Computer Based Auditive and Visual Scene Analysis (CAVSA)

Fund Coordinator

Project Description

Within this project, the following milestones have been reached:

Construction of an extended head model

One goal of the present project is to imitate human abilities with a robotic head. Hence, the layout of our robot Bob should resemble the proportions of a human head. The mechanics should allow similar degrees of freedom in the movement of the head and the eyes as exist in humans. It was possible to meet those requirements by adding a sophisticated mechanical control and compact, high-quality cameras.

Improvement of the audio tracker

The algorithms for sound source separation are assisted by the motor control of the head. So far, Bob has only been able to perceive his environment passively. With the newly added degrees of freedom, Bob is now able to interact with the scene. Depending on the structure of the scene, he can find a position in the environment that provides a better result for separation. Additionally, an iterative approach has been implemented to improve the result of the source separation.
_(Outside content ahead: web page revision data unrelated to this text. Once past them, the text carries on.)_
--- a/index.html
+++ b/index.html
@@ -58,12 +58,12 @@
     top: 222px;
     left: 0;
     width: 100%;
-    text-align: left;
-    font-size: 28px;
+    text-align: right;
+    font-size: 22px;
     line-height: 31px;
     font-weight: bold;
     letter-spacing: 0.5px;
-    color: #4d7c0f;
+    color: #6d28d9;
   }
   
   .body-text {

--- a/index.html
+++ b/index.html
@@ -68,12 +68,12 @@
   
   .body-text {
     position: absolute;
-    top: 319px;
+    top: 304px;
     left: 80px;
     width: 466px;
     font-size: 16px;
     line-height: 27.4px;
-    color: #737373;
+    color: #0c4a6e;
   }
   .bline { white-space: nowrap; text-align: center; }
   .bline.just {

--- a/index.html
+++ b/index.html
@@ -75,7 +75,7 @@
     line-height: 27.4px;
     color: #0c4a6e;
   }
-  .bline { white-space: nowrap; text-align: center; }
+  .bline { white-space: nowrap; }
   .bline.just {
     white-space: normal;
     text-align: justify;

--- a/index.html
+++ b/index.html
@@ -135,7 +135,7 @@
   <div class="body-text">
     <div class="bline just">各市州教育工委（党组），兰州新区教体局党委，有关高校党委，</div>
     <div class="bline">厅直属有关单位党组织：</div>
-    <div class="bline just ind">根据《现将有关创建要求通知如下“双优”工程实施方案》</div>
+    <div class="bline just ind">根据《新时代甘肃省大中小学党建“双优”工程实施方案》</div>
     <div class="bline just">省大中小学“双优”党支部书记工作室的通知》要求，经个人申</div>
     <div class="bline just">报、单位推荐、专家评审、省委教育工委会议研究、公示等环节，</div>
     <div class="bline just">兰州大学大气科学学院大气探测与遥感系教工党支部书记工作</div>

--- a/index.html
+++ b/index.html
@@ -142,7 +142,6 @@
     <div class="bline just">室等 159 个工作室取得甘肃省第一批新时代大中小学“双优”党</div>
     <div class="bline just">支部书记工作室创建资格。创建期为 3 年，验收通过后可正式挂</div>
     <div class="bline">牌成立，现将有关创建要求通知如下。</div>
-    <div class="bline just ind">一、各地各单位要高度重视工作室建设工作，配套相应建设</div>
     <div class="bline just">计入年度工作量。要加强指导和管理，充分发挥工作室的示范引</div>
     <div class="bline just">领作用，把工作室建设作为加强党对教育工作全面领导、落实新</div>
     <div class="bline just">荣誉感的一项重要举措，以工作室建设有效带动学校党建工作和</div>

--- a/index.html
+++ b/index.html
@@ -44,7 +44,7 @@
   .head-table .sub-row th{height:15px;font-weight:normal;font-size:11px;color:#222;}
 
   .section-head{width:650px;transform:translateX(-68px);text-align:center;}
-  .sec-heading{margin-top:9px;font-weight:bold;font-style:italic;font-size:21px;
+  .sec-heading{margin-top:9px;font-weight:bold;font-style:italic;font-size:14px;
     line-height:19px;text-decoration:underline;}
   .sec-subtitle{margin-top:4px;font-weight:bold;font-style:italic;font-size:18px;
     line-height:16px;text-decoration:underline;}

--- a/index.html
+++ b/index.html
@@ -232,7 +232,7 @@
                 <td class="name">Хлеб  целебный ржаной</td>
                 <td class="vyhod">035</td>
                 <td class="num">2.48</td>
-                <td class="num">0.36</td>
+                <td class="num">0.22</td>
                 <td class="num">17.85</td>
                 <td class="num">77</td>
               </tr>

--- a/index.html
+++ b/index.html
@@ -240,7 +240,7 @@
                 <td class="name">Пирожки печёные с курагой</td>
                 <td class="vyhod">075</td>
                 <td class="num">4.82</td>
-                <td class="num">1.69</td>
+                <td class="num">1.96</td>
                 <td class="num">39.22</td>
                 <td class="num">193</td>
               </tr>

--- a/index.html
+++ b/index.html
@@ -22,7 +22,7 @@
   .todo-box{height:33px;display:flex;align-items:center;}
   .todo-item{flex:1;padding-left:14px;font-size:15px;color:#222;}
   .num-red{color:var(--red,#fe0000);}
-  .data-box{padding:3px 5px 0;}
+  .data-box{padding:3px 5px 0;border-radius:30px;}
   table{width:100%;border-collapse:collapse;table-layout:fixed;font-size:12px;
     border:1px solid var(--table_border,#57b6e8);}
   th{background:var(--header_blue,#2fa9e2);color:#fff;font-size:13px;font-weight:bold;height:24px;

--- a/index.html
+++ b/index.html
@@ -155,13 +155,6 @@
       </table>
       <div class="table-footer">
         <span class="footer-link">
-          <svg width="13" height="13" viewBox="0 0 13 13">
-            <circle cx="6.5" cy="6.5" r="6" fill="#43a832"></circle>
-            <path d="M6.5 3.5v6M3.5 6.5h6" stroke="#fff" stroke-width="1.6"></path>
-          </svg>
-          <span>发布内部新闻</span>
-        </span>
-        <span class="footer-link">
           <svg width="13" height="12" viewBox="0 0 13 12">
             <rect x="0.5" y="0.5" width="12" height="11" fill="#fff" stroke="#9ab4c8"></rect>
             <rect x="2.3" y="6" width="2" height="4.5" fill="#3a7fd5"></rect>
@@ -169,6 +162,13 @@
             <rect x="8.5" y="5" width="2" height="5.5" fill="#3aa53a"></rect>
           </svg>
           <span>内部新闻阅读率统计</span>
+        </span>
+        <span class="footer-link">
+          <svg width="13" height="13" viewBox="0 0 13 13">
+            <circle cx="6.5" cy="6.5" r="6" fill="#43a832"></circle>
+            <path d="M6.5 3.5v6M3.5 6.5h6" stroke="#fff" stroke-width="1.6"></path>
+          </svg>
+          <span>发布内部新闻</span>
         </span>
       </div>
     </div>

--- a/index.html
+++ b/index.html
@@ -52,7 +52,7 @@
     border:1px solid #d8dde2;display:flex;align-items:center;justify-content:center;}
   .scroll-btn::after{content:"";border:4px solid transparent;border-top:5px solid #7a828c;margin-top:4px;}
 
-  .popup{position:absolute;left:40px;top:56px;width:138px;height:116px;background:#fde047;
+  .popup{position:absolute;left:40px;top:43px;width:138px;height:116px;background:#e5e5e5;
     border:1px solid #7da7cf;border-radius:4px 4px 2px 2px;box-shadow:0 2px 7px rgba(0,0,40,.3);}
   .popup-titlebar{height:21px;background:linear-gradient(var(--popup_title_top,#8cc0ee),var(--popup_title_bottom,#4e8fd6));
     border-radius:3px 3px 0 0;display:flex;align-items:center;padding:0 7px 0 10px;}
Improvement of the face tracker

An algorithm for the detection of faces in image sequences has been developed. It improves on the state of the art techniques for 2D object detection by evaluating an additional depth map obtained from Bob's stereo camera. The depth map is estimated for an image region in real time. First, faces are detected in the 2D images using the approach of Viola and Jones (2001). In a second step, incorrectly detected faces are eliminated by analysis of the depth map.

Multimodal fusion

For multimodal fusion, it is necessary to represent the results of audio and face tracker in the same global coordinate system. In recent months, a fully automatic calibration algorithm has been developed. Now, the prerequisites have been created for conducting first experiments with modal fusion.